Problem requirements: Please transcribe the data that follows without the pictures, keeping every word the same.

(Provided material)

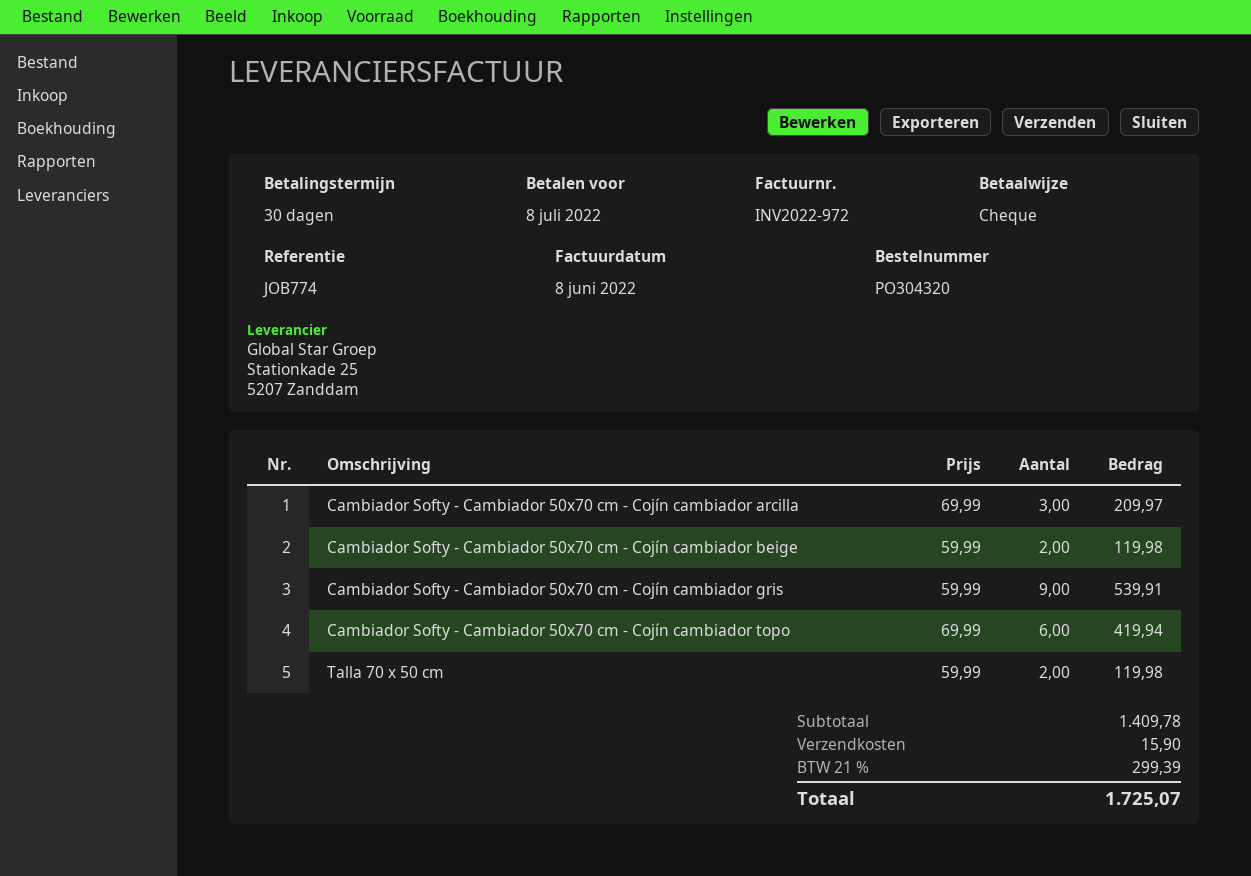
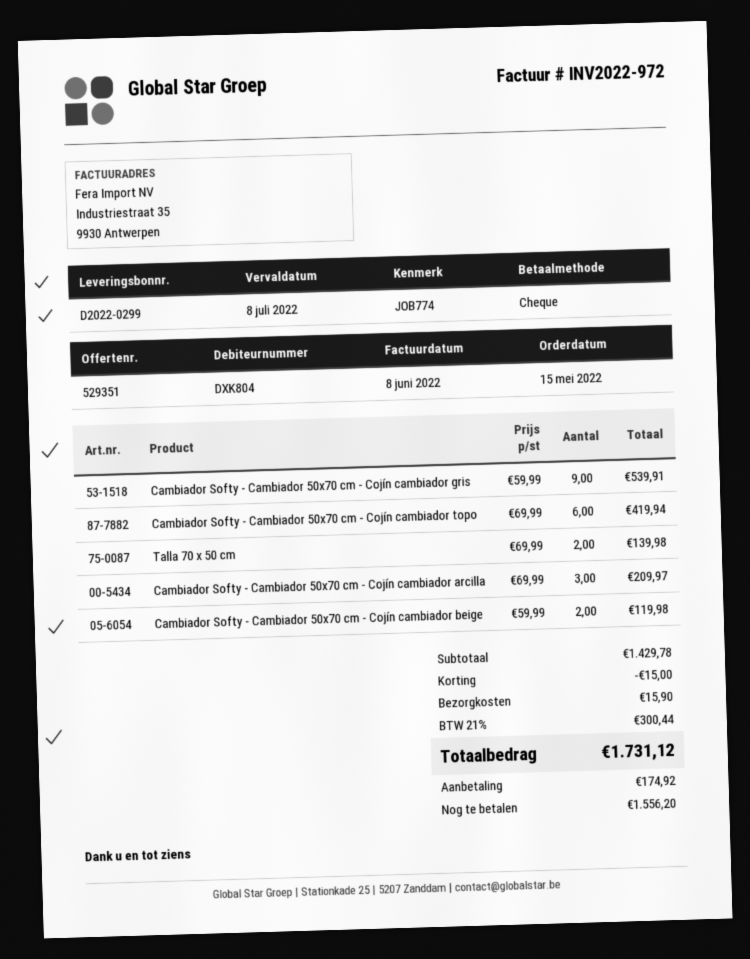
Talla 70 x 50 cm: 2 x 59.99 = 119.98 -> 2 x 69.99 = 139.98
subtotal: 1409.78 -> 1429.78
discount: none -> 15.00
tax: 21% = 299.39 -> 21% = 300.44
total: 1725.07 -> 1731.12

(End Provided material)

Written answer:
Talla 70 x 50 cm: 2 x 59.99 = 119.98 -> 2 x 69.99 = 139.98
subtotal: 1409.78 -> 1429.78
discount: none -> 15.00
tax: 21% = 299.39 -> 21% = 300.44
total: 1725.07 -> 1731.12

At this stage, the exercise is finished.